The newly opened Switch House at the Tate Modern in London. Photograph: Facundo Arrizabalaga/EPA

Rumours about who will succeed Serota as overall Tate commandant have focused on Maria Balshaw, director of Manchester’s cluster of Whitworth Galleries, although a fortnight ago at the Turner prize supper she said she was tired of all the speculation. Other contenders include Sheena Wagstaff, in charge of modern and contemporary art at New York’s Metropolitan Museum of Art, and Nicholas Cullinan, head of the National Portrait Gallery.

Over in Kensington, under Roth the V&A drew in a hugely creditable 3.4 million visitors last year. Its most visited show ever was the 21-week run of the McQueen extravaganza. While 300,000 people went to its Bowie exhibition in 2013, 493,000 people came to its tribute to the late fashion designer. For the show’s final two weekends the museum opened throughout the night for the first time, to meet demand.

The German director had come to Kensington from jobs at two leading Dresden museums and he replaced Sir Mark Jones, who had led the V&A since 2001. Roth has since aired his fears over Brexit and about the future of the V&A in an isolated Britain. In July he said planning for the future felt “like skiing in very thick fog”.

Luke Syson, the winsome Brit currently running the department of European Sculpture and Decorative Arts at New York’s Met, has been talked of as Roth’s successor, but picking a woman for the job would also be smart. As Sonnet Stanfill, a female curator at the V&A, recently pointed out, there is disproportionately bad representation of women at the top of the museum, given that about 75% of its curators are women.

Martin Roth
Martin Roth is leaving the V&A in London citing concerns over Brexit. Photograph: Nick Harvey/REX/Shutterstock

Over at the Royal Opera House, the chance to choose a woman has sailed by. In September the board decided to scare the traditionalists by appointing 37-year-old Oliver Mears to succeed Holten in the opera world’s most prestigious British job. Mears comes to Covent Garden from the much smaller Northern Ireland Opera and starts work in March. He is opposed to “barriers” between audiences and singers, and so dislikes period costume and even the sacred original-language performance. “As soon as you put people in period costume it becomes about escapism and something else,” he has said, adding: “As soon as you sing in English, one of those barriers is down. I think particularly in comedy, it’s really important that people can understand the humour as its happening rather than looking up at surtitles.”

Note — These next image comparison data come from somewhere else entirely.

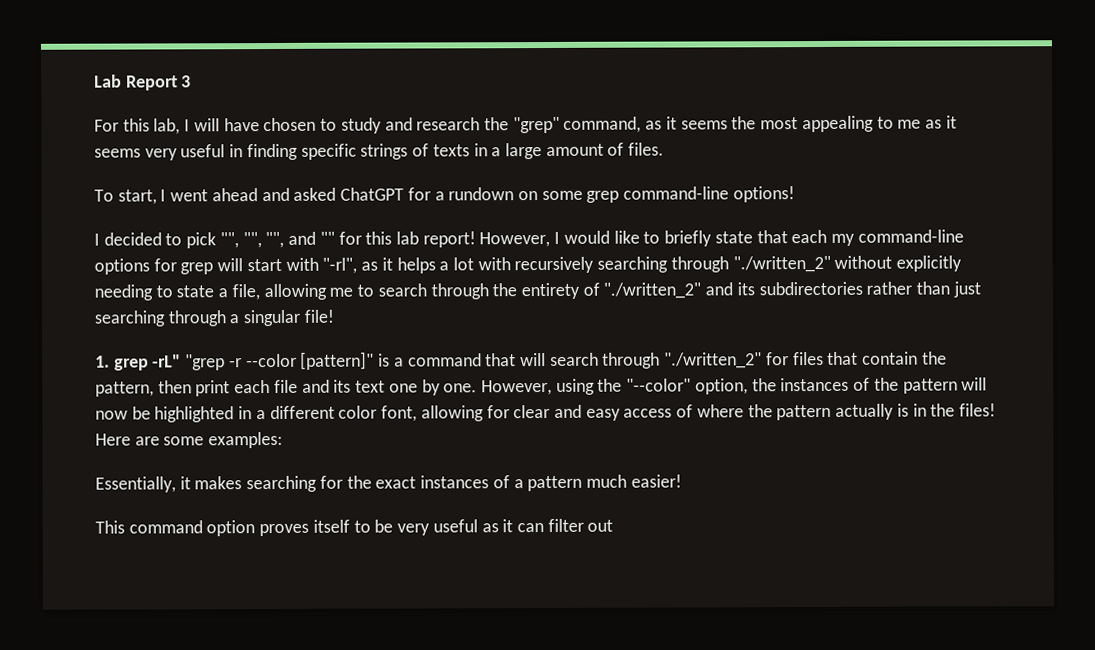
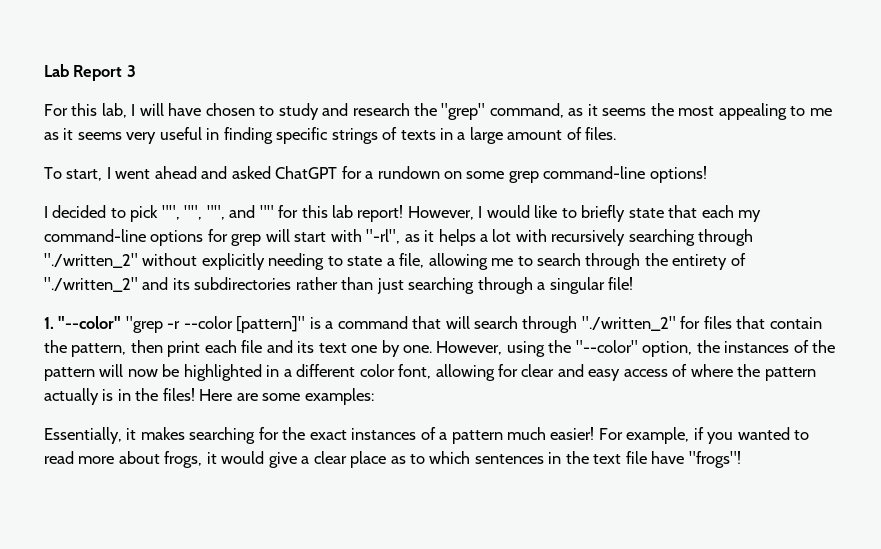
- 1. grep -rL" "grep -r --color [pattern]" is a command that will search through "./written_2" for files that contain the pattern, then print each file and its text one by one.
+ 1. "--color" "grep -r --color [pattern]" is a command that will search through "./written_2" for files that contain the pattern, then print each file and its text one by one.
- Essentially, it makes searching for the exact instances of a pattern much easier!
- This command option proves itself to be very useful as it can filter out
+ Essentially, it makes searching for the exact instances of a pattern much easier! For example, if you wanted to read more about frogs, it would give a clear place as to which sentences in the text file have "frogs"!

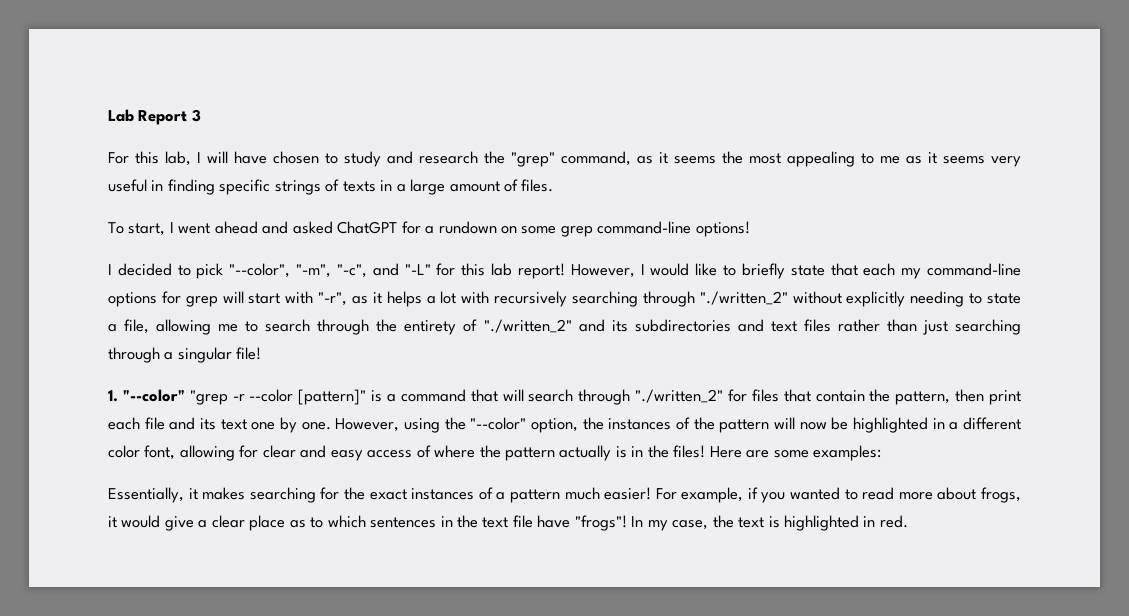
- I decided to pick "", "", "", and "" for this lab report!
+ I decided to pick "--color", "-m", "-c", and "-L" for this lab report!
- However, I would like to briefly state that each my command-line options for grep will start with "-rl", as it helps a lot with recursively searching through "./written_2" without explicitly needing to state a file, allowing me to search through the entirety of "./written_2" and its subdirectories rather than just searching through a singular file!
+ However, I would like to briefly state that each my command-line options for grep will start with "-r", as it helps a lot with recursively searching through "./written_2" without explicitly needing to state a file, allowing me to search through the entirety of "./written_2" and its subdirectories and text files rather than just searching through a singular file!
+ In my case, the text is highlighted in red.

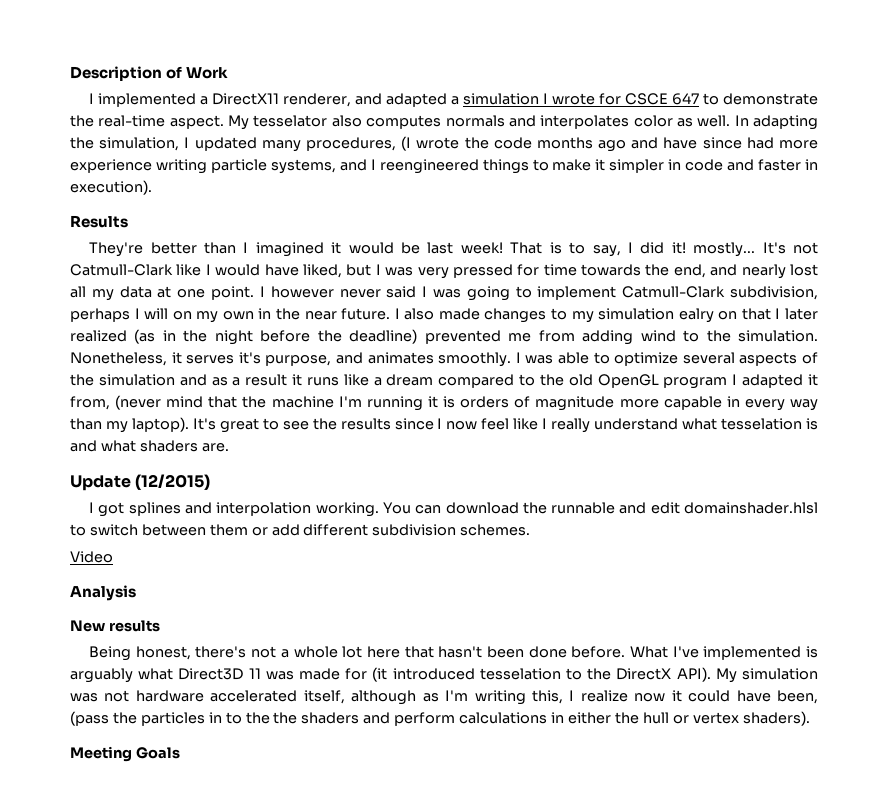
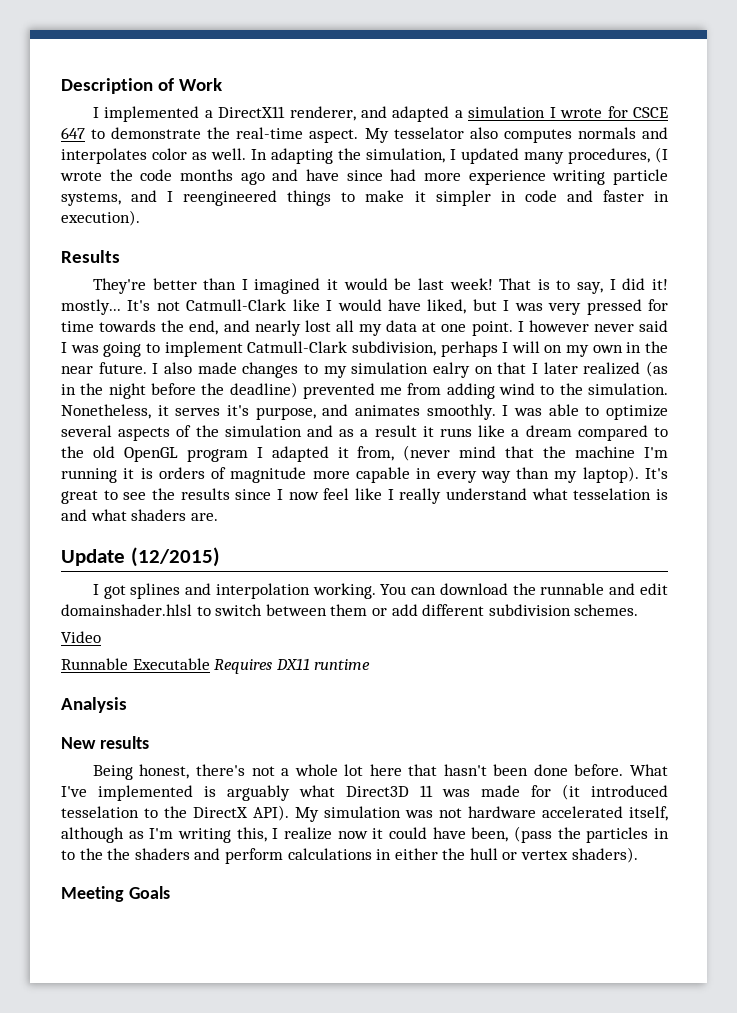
+ Runnable Executable Requires DX11 runtime

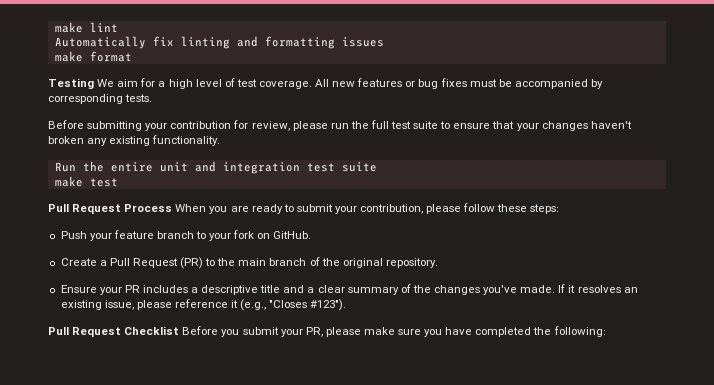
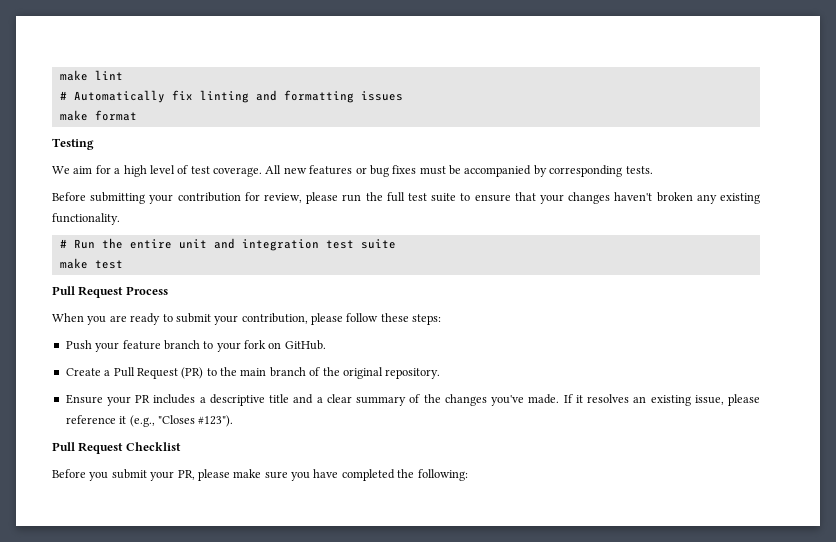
- Automatically fix linting and formatting issues
+ # Automatically fix linting and formatting issues
- Testing We aim for a high level of test coverage.
+ Testing
+ We aim for a high level of test coverage.
- Run the entire unit and integration test suite
+ # Run the entire unit and integration test suite
- Pull Request Process When you are ready to submit your contribution, please follow these steps:
+ Pull Request Process
+ When you are ready to submit your contribution, please follow these steps:
- Pull Request Checklist Before you submit your PR, please make sure you have completed the following:
+ Pull Request Checklist
+ Before you submit your PR, please make sure you have completed the following:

Mears is rumoured to have been recently turned down for a similar role at the English National Opera, which lost artistic director John Berry in the summer of last year after two decades of service. Berry’s position at the Coliseum was filled this summer by Daniel Kramer, a 39-year-old American.

Despite losing MacGregor, the British Museum had another hit show this year with Sunken Cities. It remains Britain’s top attraction, with 6.8 million visitors last year. Similarly, the National Theatre is still thriving following the departure of Hytner in March 2015. Now run by Rufus Norris, the Hytner legacy continues to play a big financial role. Both The Curious Incident… and War Horse are still in production, either in the West End or on tour.

Arts commentator Jan Dalley noted earlier this year that the conventional image of the director of an august arts institution as a staid “keeper” of treasures and antiquities has long gone. Where once they were appointed for their scholarship, now they are required to be strategists, fundraisers and entertainers too.

Serota, the member of this retiring old guard with the greatest experience, will not, of course, be disappearing. As the chairman of Arts Council England, he will need his famous persuasive powers and poker-faced stance. Caricatured in the Spectator as a Bond villain stroking a PVC Jeff Koons pussycat, to some in the arts world he embodies the hollow showmanship of the modern age. To others, his mastery of strategy and attention to detail are their best hope as a newly austere funding chill blows in this January.